I have created [2] and issued a pull request.  FWIW, I have my own 
inventory of DCMI PURLs that I maintain offline.

Unless anyone suggests otherwise, I will try to keep discussion of
DC-specific issues on DC-ARCHITECTURE and occasionally report back
between DC-ARCHITECTURE and public-perma-id.

I note that five members of the Dublin Core community are members of
this community group -- Stuart Sutton, Makx Dekkers, John Kunze, Paul
Walk, and myself.

Tom

[1] https://www.jiscmail.ac.uk/cgi-bin/webadmin?A2=ind1511&L=DC-ARCHITECTURE&D=0&P=3711
[2] https://github.com/dcmi/w3id.org/tree/master/dc

======================================================================

Date: Thu, 19 Nov 2015 16:11:16 +0100
From: Thomas Baker <tom@tombaker.org>
To: DCMI Architecture <dc-architecture@jiscmail.ac.uk>
Subject: The future of PURLs

Dear all,

The longevity of PURLs is key to the future of DCMI Metadata Terms because DCMI
uses PURLs to identify all of its RDF properties and classes (e.g., [6]).  With
PURLs, the identifiers for DCMI metadata terms resolve to Web pages documenting
the meaning of those terms.  If the PURLs were to stop resolving, there would
be no direct link between an identifier for a metadata term and its
documentation.

The purl.org server has recently experienced outages.  Since late October, it
has no longer been possible for DCMI (or anyone else) to log into the purl.org
server to maintain its PURLs.  According to the purl.org administrator at OCLC,
the SOLR index on the purl.org site stopped updating, preventing effective
maintenance, so the login mechanism has been turned off pending a solution.

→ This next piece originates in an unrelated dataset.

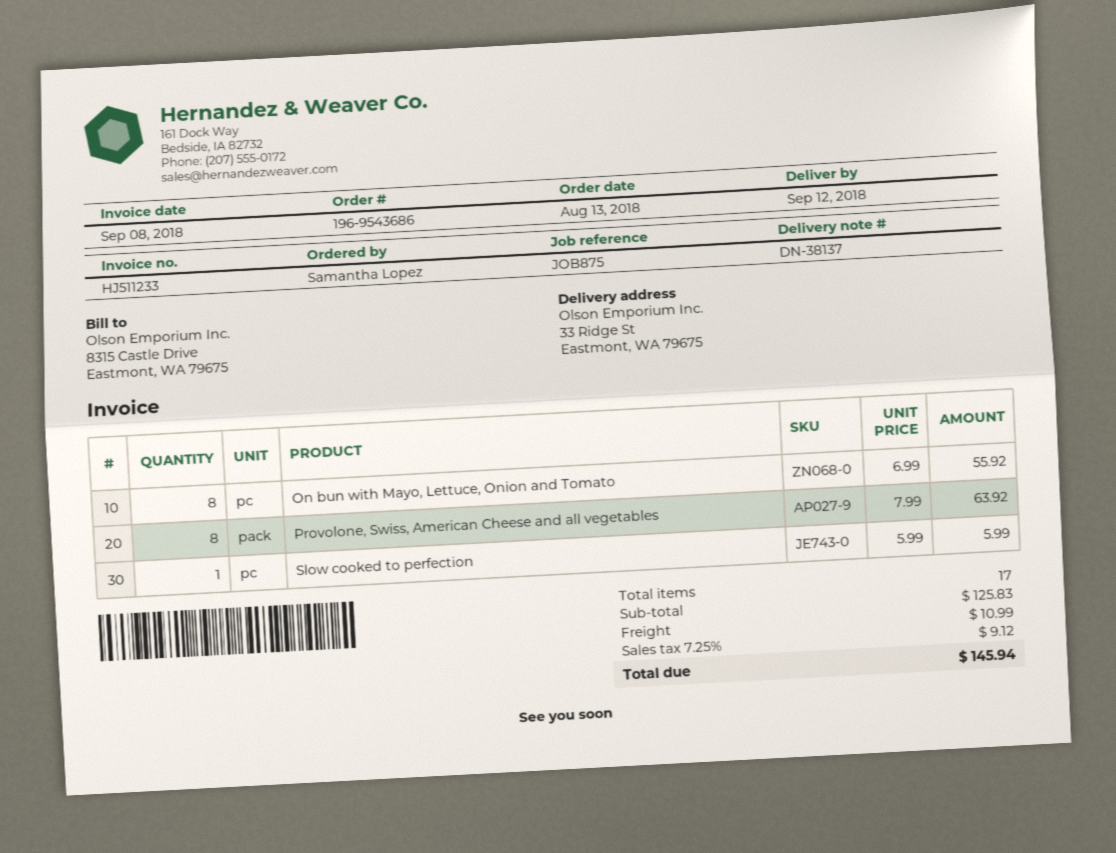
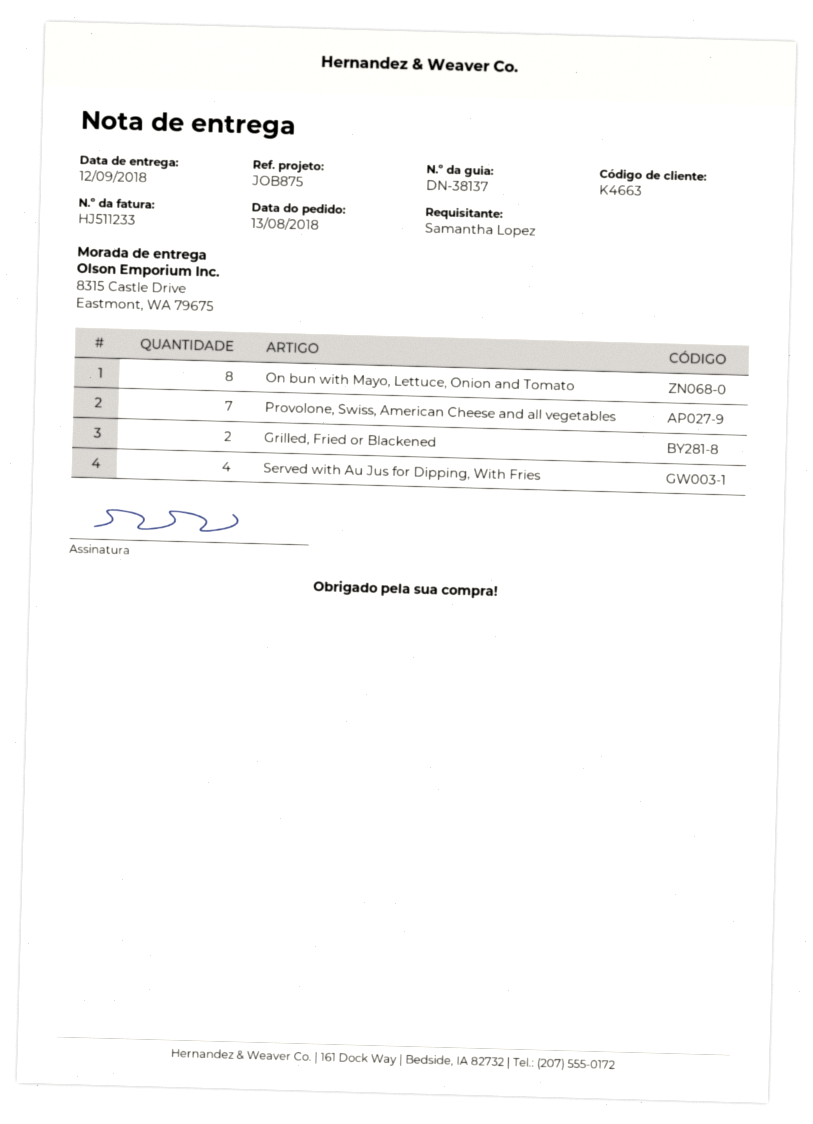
ship to: 33 Ridge St, Eastmont, WA 79675 -> 8315 Castle Drive, Eastmont, WA 79675
Provolone, Swiss, American Cheese and all vegetables: 8 -> 7
Slow cooked to perfection: 1 -> none
Grilled, Fried or Blackened: none -> 2
Served with Au Jus for Dipping, With Fries: none -> 4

The future of the purl.org service at OCLC has recently become a topic of
lively discussion on two mailing lists:

1) The PURLz mailing list on Google Groups, where issues related to PURLs are
   discussed [1], and specifically issues related to the PURLz software 
   implementation of PURLs used by (among others) OCLC.  OCLC points its users 
   to this list.

2) The mailing list [2] for the W3C Permanent Identifier Community Group [3].
   Much of the discussion there has revolved around w3id.org [4], a "secure, 
   permanent URL re-direction service for Web applications" operated by the 
   Community Group.  The thread about PURLs on this list starts at [5].

It has been proposed that the purl.org service be migrated to w3id.org
-- a possibility to which OCLC is apparently receptive.  See below for
my summary of the discussion.

Tom

[1] https://groups.google.com/forum/#!forum/persistenturls 
[2] https://lists.w3.org/Archives/Public/public-perma-id/ 
[3] https://www.w3.org/community/perma-id/
[4] https://w3id.org/
[5] https://lists.w3.org/Archives/Public/public-perma-id/2015Nov/0003.html
[6] http://purl.org/dc/terms/creator
[7] https://github.com/dcmi/w3id.org (created an hour ago...)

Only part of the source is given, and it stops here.